Okay. So this is what happens when I go to Chicago for the weekend and traipse around speaking about "stillness in diaspora" and galavanting in the city with the one that I love with no access to (or desire to) blog. I drop a journal entry on you that combines way too many texts. However, all of these texts seem to me to be speaking to each other. Though it is a coincidence that I was reviewing the AIDS theory stuff at the same time that I was re-reading Paradise and reading I, Tituba for the first time, death through HIV seems to be a major contemporary way in which the world becomes unlivable for black women and girls.

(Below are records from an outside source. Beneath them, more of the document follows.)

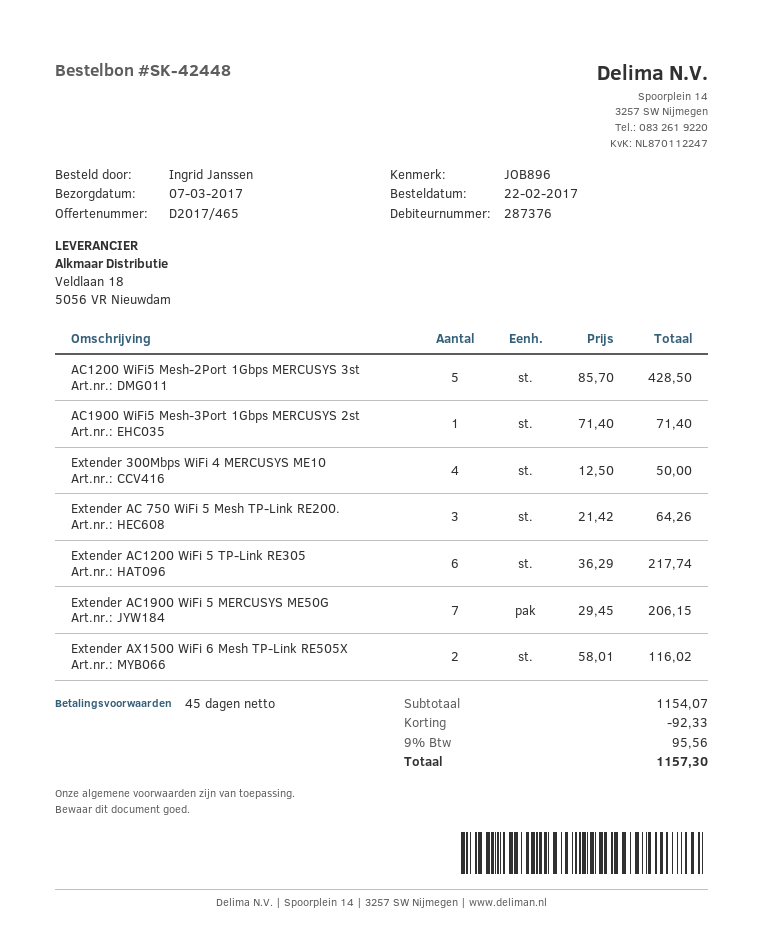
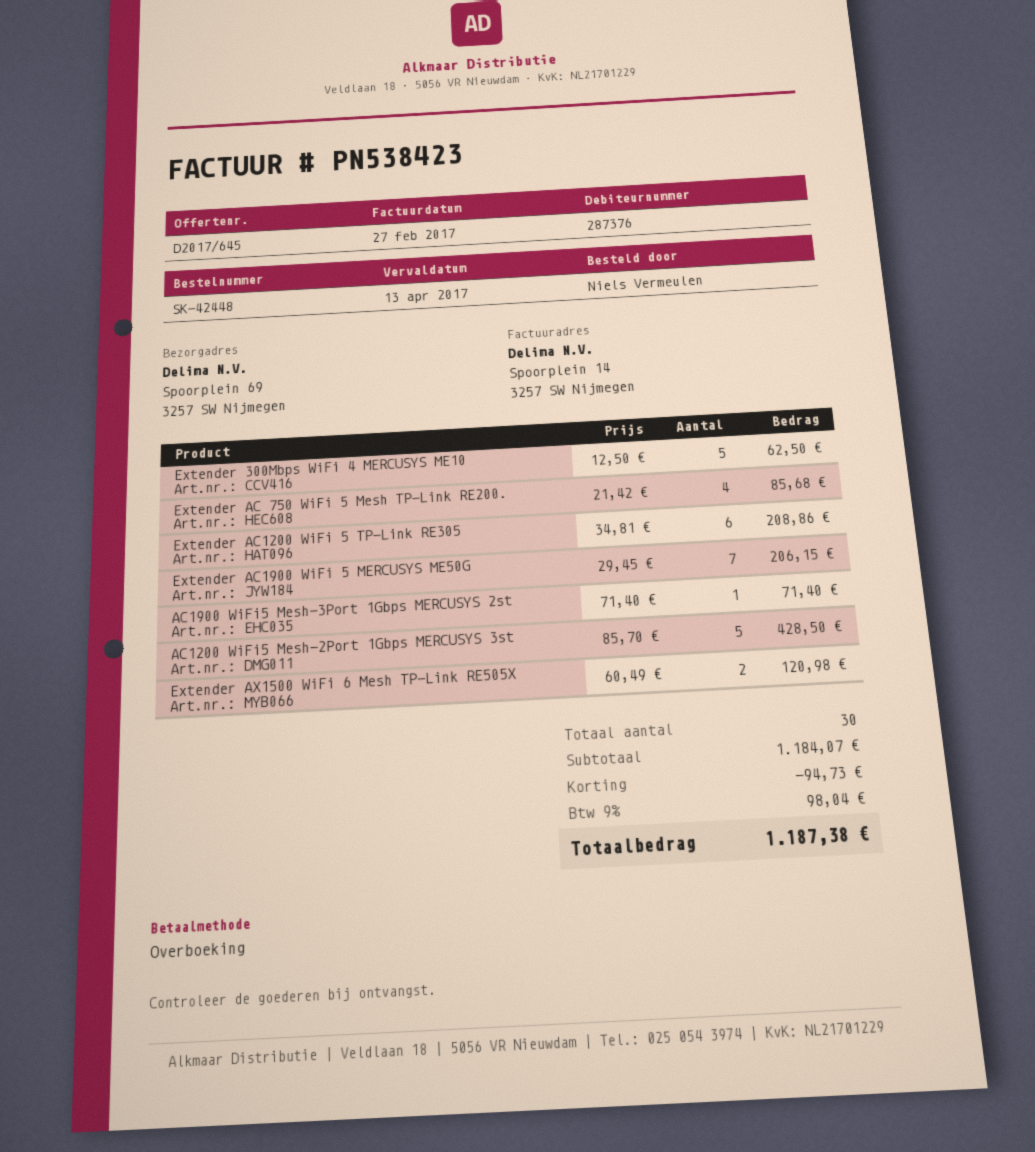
quote number: D2017/465 -> D2017/645
ordered by: Ingrid Janssen -> Niels Vermeulen
Extender 300Mbps WiFi 4 MERCUSYS ME10: 4 x 12.50 = 50.00 -> 5 x 12.50 = 62.50
Extender AC 750 WiFi 5 Mesh TP-Link RE200.: 3 x 21.42 = 64.26 -> 4 x 21.42 = 85.68
Extender AC1200 WiFi 5 TP-Link RE305: 6 x 36.29 = 217.74 -> 6 x 34.81 = 208.86
Extender AX1500 WiFi 6 Mesh TP-Link RE505X: 2 x 58.01 = 116.02 -> 2 x 60.49 = 120.98
subtotal: 1154.07 -> 1184.07
discount: 92.33 -> 94.73
tax: 9% = 95.56 -> 9% = 98.04
total: 1157.30 -> 1187.38

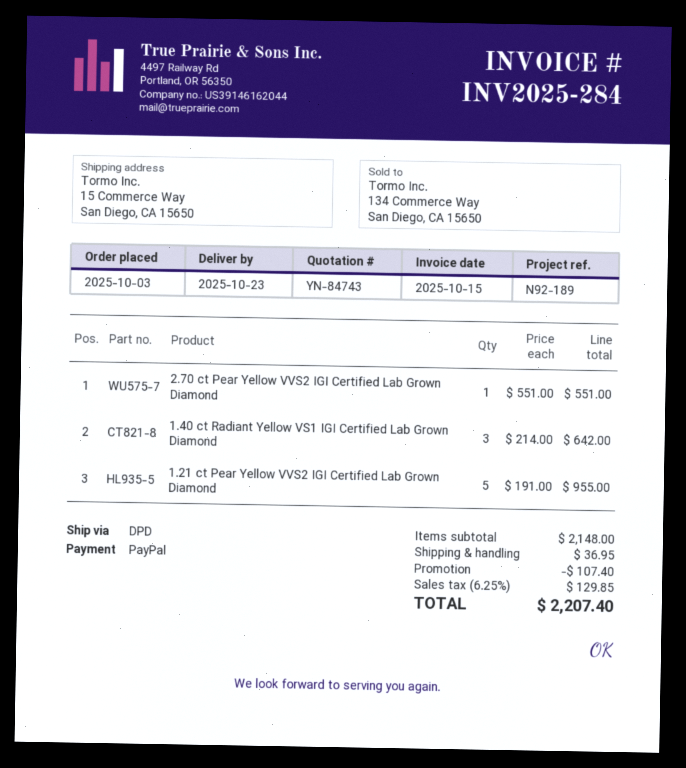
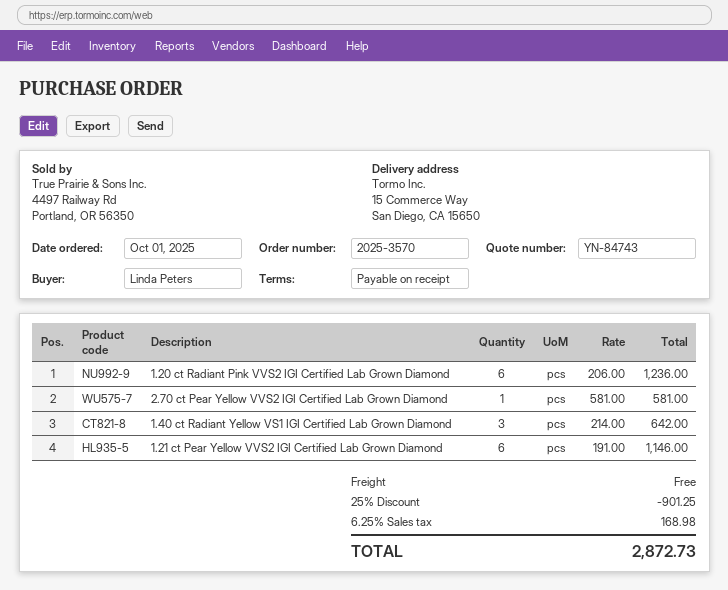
order date: 2025-10-03 -> 2025-10-01
2.70 ct Pear Yellow VVS2 IGI Certified Lab Grown Diamond: 1 x 551.00 = 551.00 -> 1 x 581.00 = 581.00
1.21 ct Pear Yellow VVS2 IGI Certified Lab Grown Diamond: 5 x 191.00 = 955.00 -> 6 x 191.00 = 1146.00
1.20 ct Radiant Pink VVS2 IGI Certified Lab Grown Diamond: none -> 6 x 206.00 = 1236.00
discount: 107.40 -> 901.25
shipping: 36.95 -> 0.00
tax: 6.25% = 129.85 -> 6.25% = 168.98
total: 2207.40 -> 2872.73

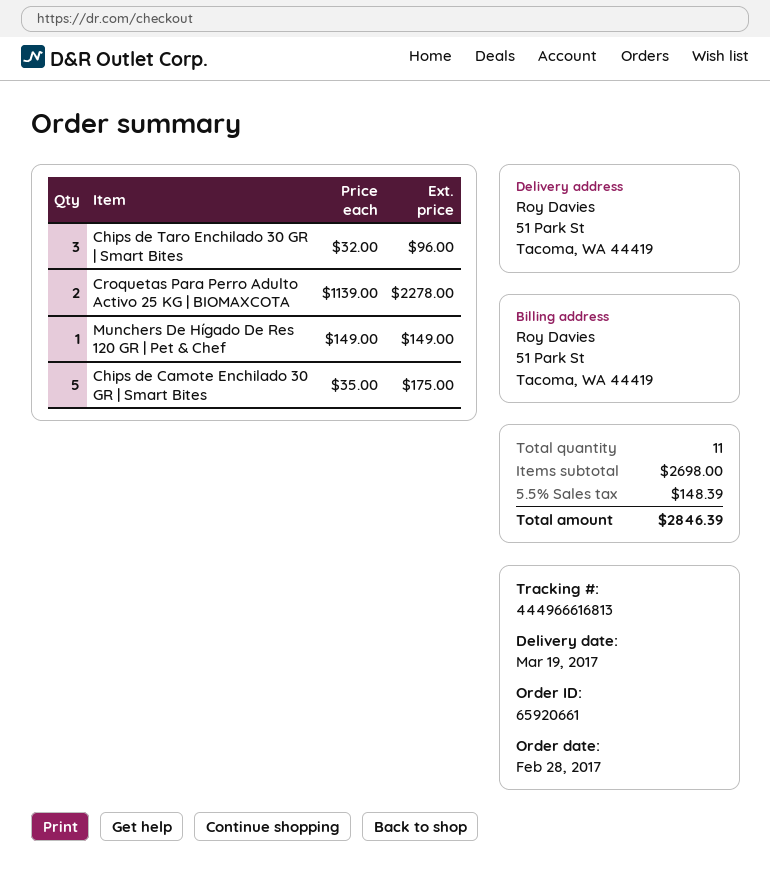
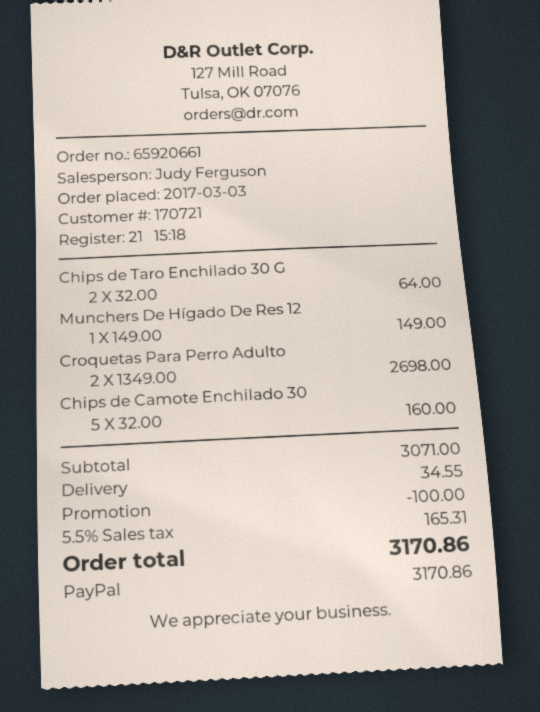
order date: 2017-02-28 -> 2017-03-03
Chips de Taro Enchilado 30 GR | Smart Bites: 3 x 32.00 = 96.00 -> 2 x 32.00 = 64.00
Croquetas Para Perro Adulto Activo 25 KG | BIOMAXCOTA: 2 x 1139.00 = 2278.00 -> 2 x 1349.00 = 2698.00
Chips de Camote Enchilado 30 GR | Smart Bites: 5 x 35.00 = 175.00 -> 5 x 32.00 = 160.00
subtotal: 2698.00 -> 3071.00
discount: none -> 100.00
shipping: none -> 34.55
tax: 5.5% = 148.39 -> 5.5% = 165.31
total: 2846.39 -> 3170.86

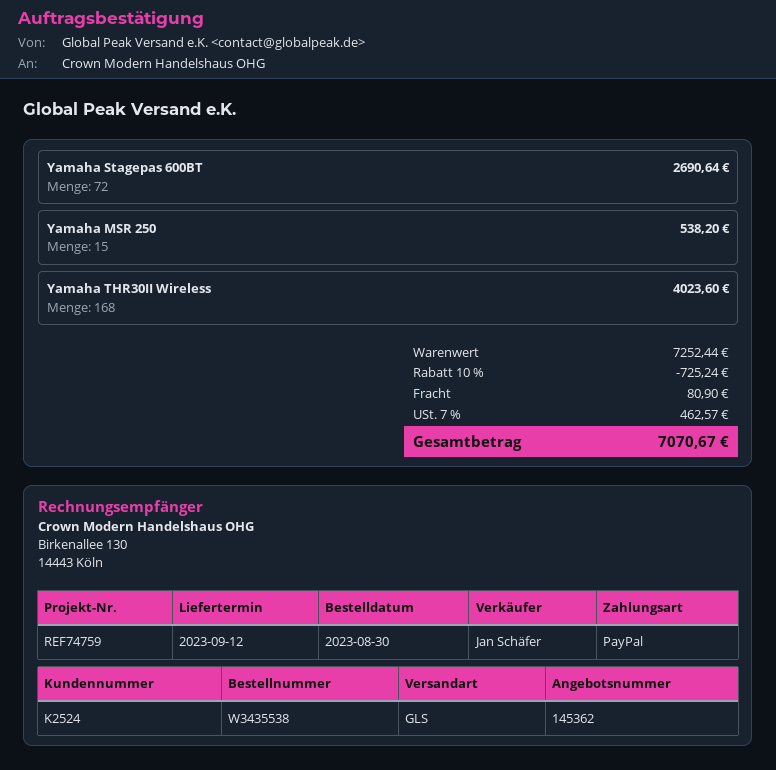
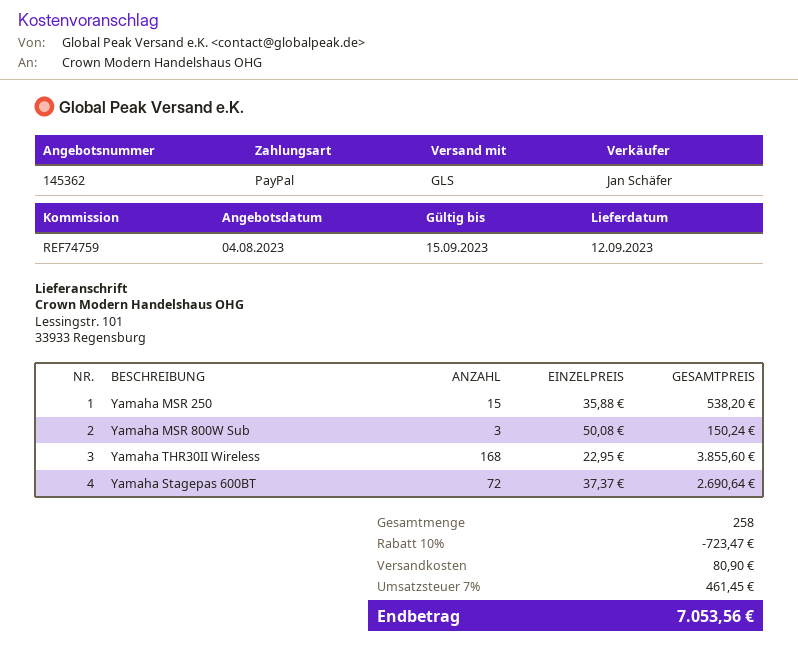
Yamaha THR30II Wireless: 168 for 4023.60 -> 168 for 3855.60
Yamaha MSR 800W Sub: none -> 3 for 150.24
discount: 10% = 725.24 -> 10% = 723.47
tax: 7% = 462.57 -> 7% = 461.45
total: 7070.67 -> 7053.56

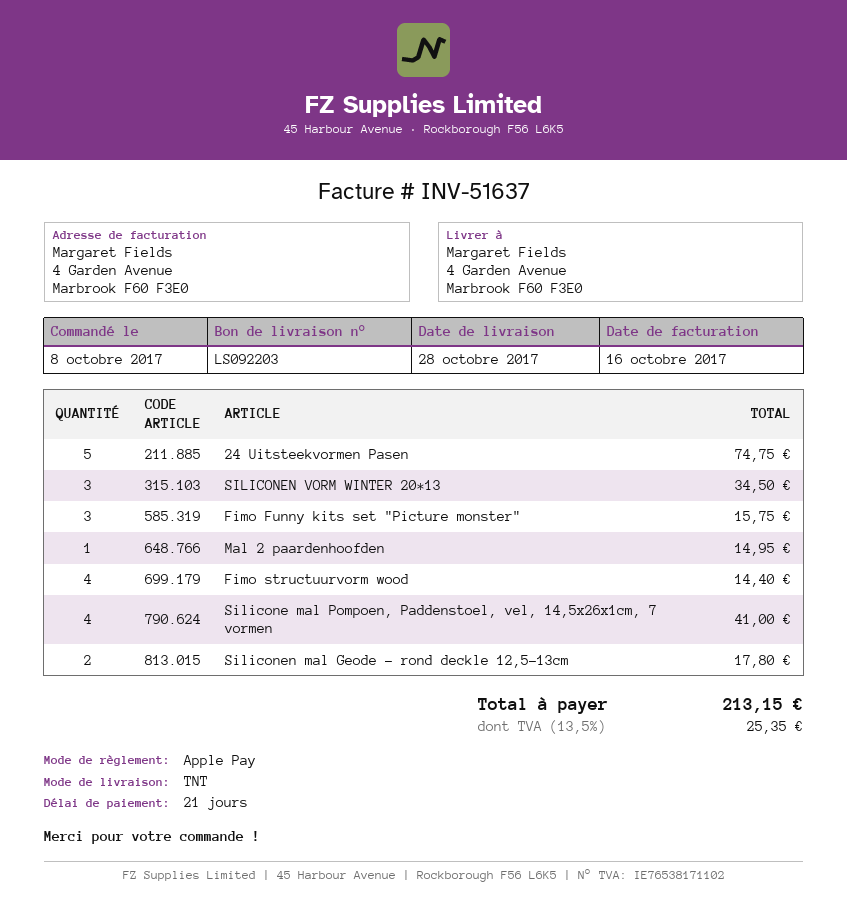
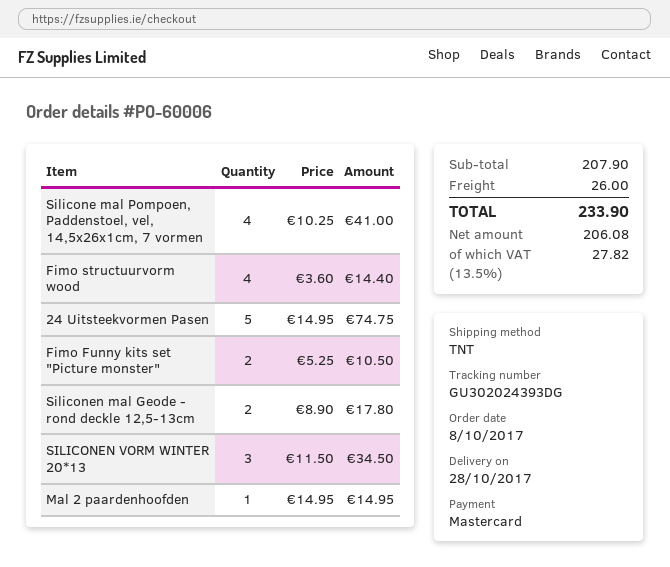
payment method: Apple Pay -> Mastercard
Fimo Funny kits set "Picture monster": 3 for 15.75 -> 2 for 10.50
shipping: none -> 26.00
tax: 13.5% = 25.35 -> 13.5% = 27.82
total: 213.15 -> 233.90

Why is the world unlivable for black women and girls? Or how. Paradise and I Tituba seem to be explaining this phenomenon in devastating specifcity. I am completely convinced. I have to question whether I am alive. Morrison and Conde both suggest that the experiences of black women in this (new) world require a fundamental shift in the meaning of life. While Morrison creates a spirit space between life and death next to river for her houseful of heroines (I have to mention that a space for the redemption of black women is rare in Morisson. It seems only to exist here, and then later in Love, and arguably in beloved...black men are transcendant much more often in Morrison's work), Conde creates a worldview that invokes the Yoruba invisible world and creates a cycle, the rebel is burned but the spirit remains, this burning is the new function of life in a world that cannot compete with the pleasures of death. The way in which black women become abjected in each of these cases (and indeed in the AIDS work) is through the violent social inscription made out of their queered sexual expression. The women in Paradise have desires for men that cannot be incorporated into marriage or nation and they desire themselves and each other, which is somehow more dangerous (interestingly here racial solidarity, or ambiguity is built into the text in the figure of the anonymous whitegril). The people of Ruby, see this non-familial love as a threat to the strict reproductive functionality of women in their town. It is the possibility of the rape of black women by white men, the denying of food to pregnant women, the specter of mixed breeding and reproductive diversity (they want duplicates) that keeps the town in order. Women are the silenced symbols (including the dead Ruby, whose body the town is mapped upon) that generate history in the town. Their desire expressed and unrestrained has a diasporic potential, the potential to scatter everything. This, in the minds of the scary racially pure black fathers (really sons) is reason enough to hunt them like animals.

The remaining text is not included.